Troppo spesso si
è rimasti in silenzio, per convenzionale pudore, o per malinteso
rispetto, o per paura di idolatrica blasfemia, o per non portare acqua a
detestabili mulini altrui, o per stupido timore di creare danni
maggiori davanti a cose che, invece, avrebbero dovuto essere dette
chiaramente.
Un esempio su tutti potrebbe essere
rappresentato dal generale silenzio sul comportamento del presidente
emerito Giorgio Napolitano, fondamentale in svariate operazioni che mi
hanno lasciato l’amaro in bocca: dal salvataggio di Berlusconi con la
concessione di un incredibile ritardo di un mese – ottimo per gli
acquisti – per il voto di fiducia, al ripetuto ricorso a presidenti del
Consiglio non eletti da nessuno, a per me indigeribili silenzi alternati
ad ancor più indigesti fervorini.
Altro esempio, sul quale è bene ora
dire qualcosa è quello dell’Europa che, un po’ come il PD, sta
disfacendosi e perdendo le sue caratteristiche, facendo finta, però, di
restare sempre se stessa. E quello che credo sia da dire è che di
quell’Europa che si sta prefigurando non soltanto potremmo fare
benissimo a meno, ma che, anzi, sarebbe il caso di distruggerla
scientemente, ripartendo poi da zero e rimettendo insieme quelli – cho
non sono pochi – che ancora credono ai suoi utopici valori fondanti che
sono soprattutto la pace, il rispetto, la tutela e l’allargamento dei
diritti umani di tutti e una progressiva riduzione dei poteri dei vari
Stati nella prospettiva di un nuovo Stato sovranazionale, che mantenga
le proprie divisioni – se proprio si deve – magari soltanto per gli
impegni sportivi delle vecchie “nazionali”.
Come si fa a parlare ancora di
Europa riferendosi a un’Unione che sembra disposta, pur di non vedere
l’uscita di un Regno Unito decisamente conservatore ed egoista e già da
sempre euroscettico, a giocare al ribasso su se stessa, riducendo le
caratteristiche comuni e ridando forza agli egoismi dei vari membri?

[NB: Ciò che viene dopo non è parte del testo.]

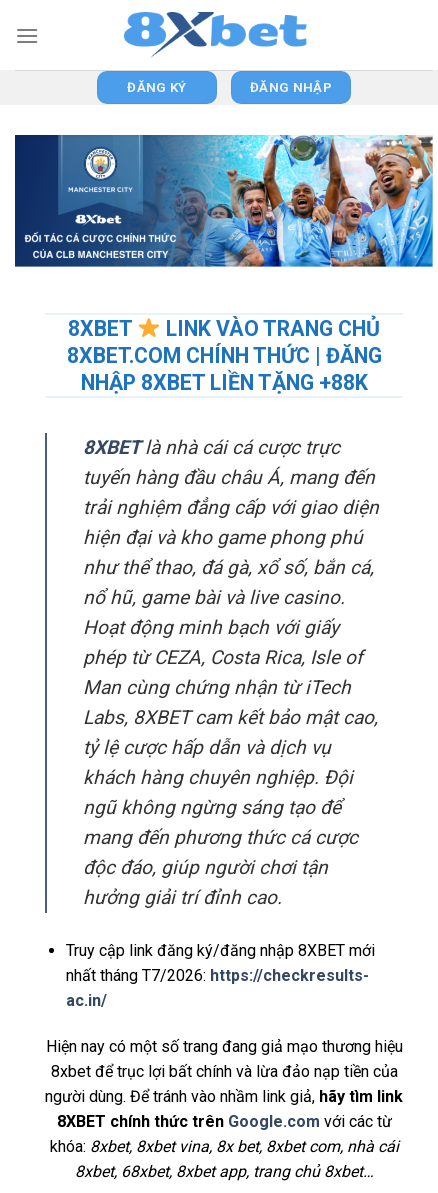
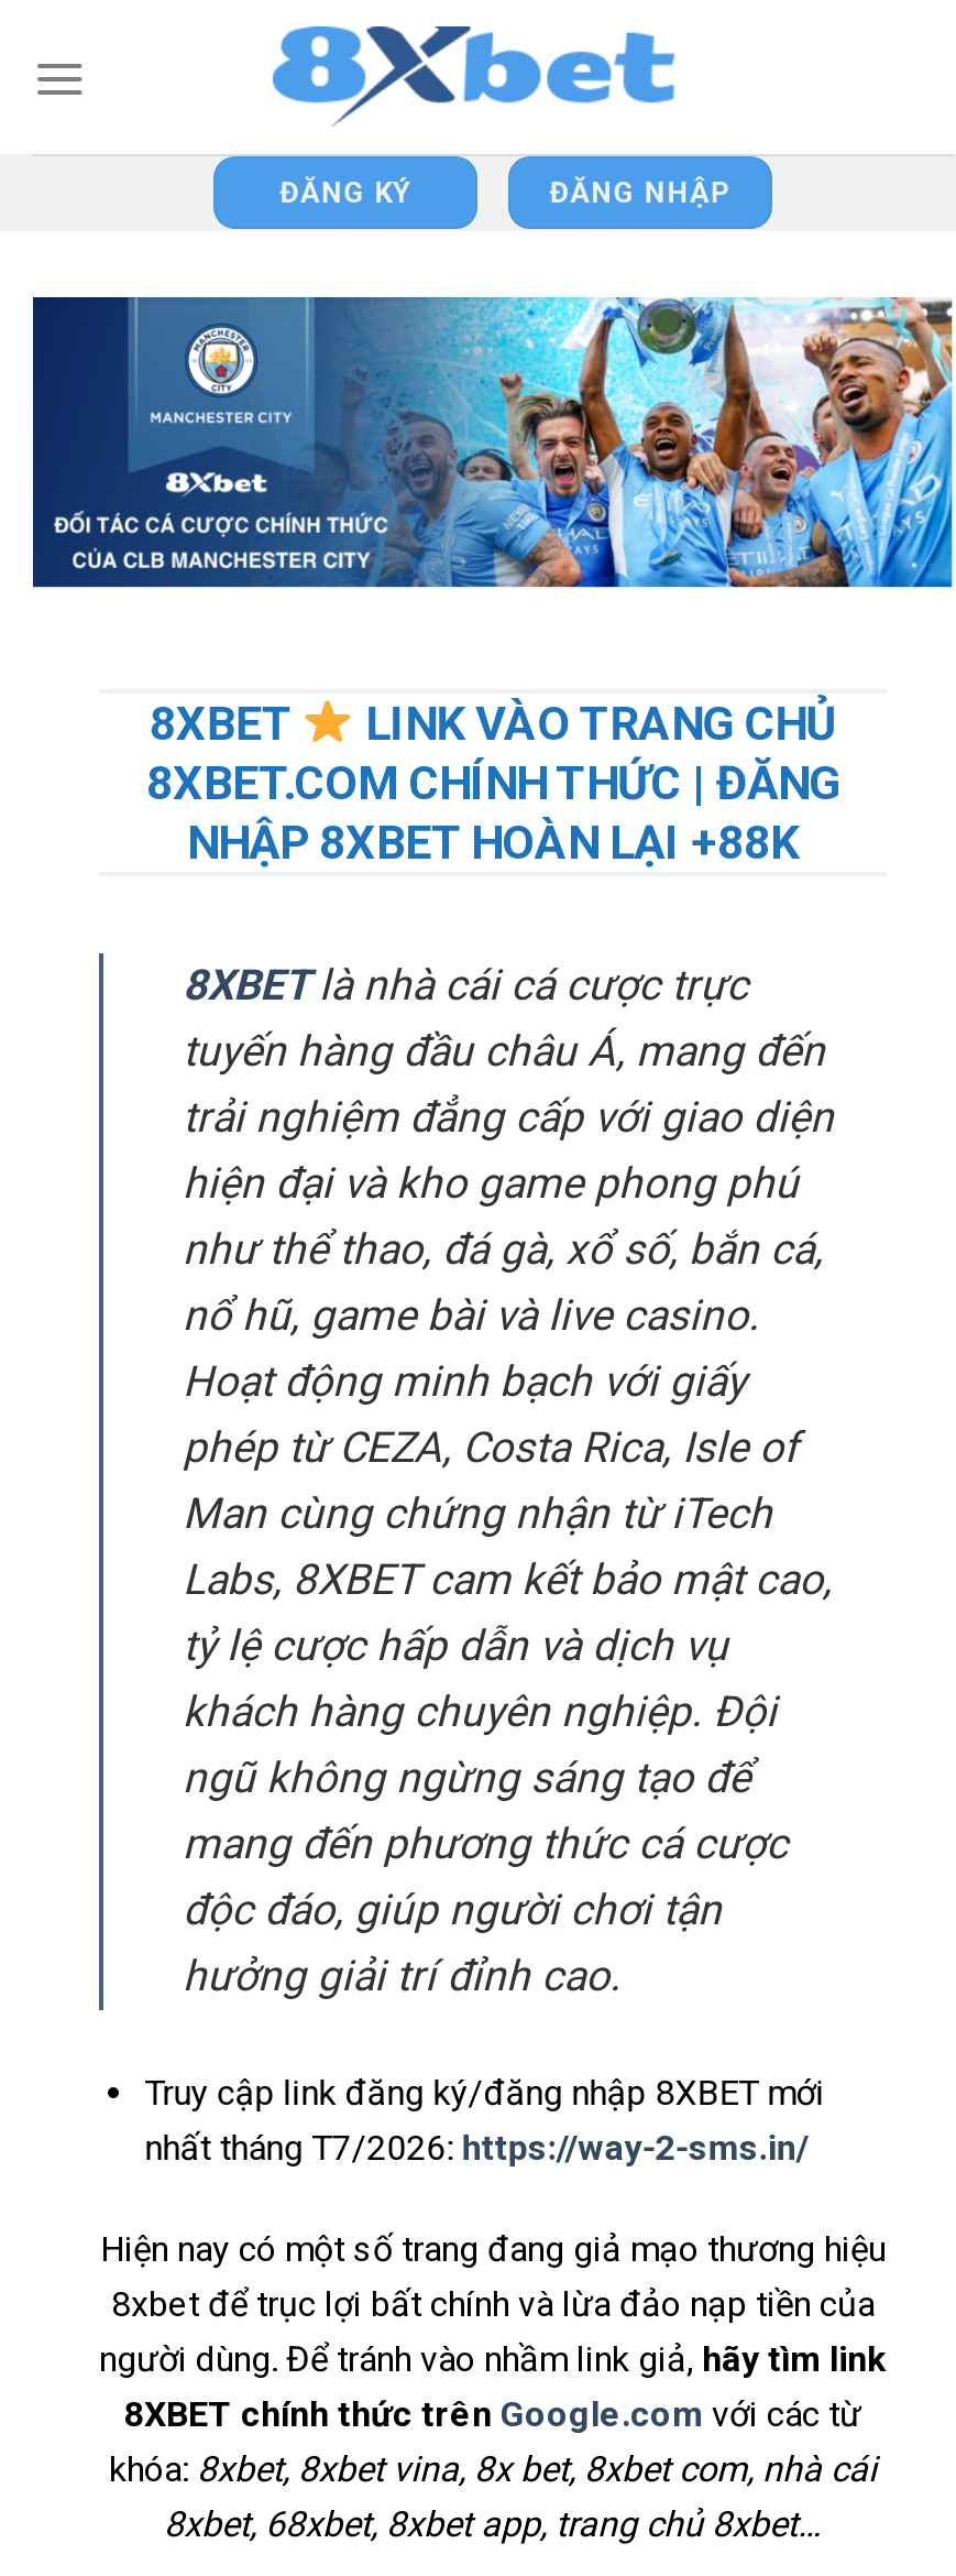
[80,370,368,395] NHẬP 8XBET LIỀN TẶNG +88K -> [187,814,799,869] NHẬP 8XBET HOÀN LẠI +88K
[66,966,369,1010] nhất tháng T7/2026: https://checkresults- | ac.in/ -> [145,2127,809,2169] nhất tháng T7/2026: https://way-2-sms.in/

Come si fa a parlare ancora di
Europa riferendosi a un’entità che è rigorosissima sui parametri
economici, tanto da arrivare vicinissima all’espulsione di uno dei suoi
membri idealmente più importanti, la Grecia, mentre non ha speso mezza
parola sul vecchio caso della Polonia che voleva reintrodurre la pena di
morte, o su quelli attuali dell’Ungheria, della Slovacchia, della
Repubblica Ceca e sempre della Polonia, che non soltanto alzano muri di
cui anche altri accarezzano l’idea, ma applicano regole razzistiche nei
confronti di gruppi di persone e non di singoli individui,
colpevolizzando aprioristicamente l’appartenenza a una nazionalità, a
una lingua, a un’etnia, a una religione?
Come si fa a parlare ancora di
Europa, se la politica di questo continente ormai sa parlare soltanto di
economia e finanza e se all’economia e alla finanza vanno subordinate
anche la solidarietà, la dignità, la giustizia, il lavoro, la vita
stessa delle persone? Se una vita ha un valore economico da sottoporre
al conteggio di costi e benefici, allora anche la guerra potrebbe
tornare ad avere una sua validità economica e, quindi, in questa società
vergognosa può diventare di nuovo accettabile.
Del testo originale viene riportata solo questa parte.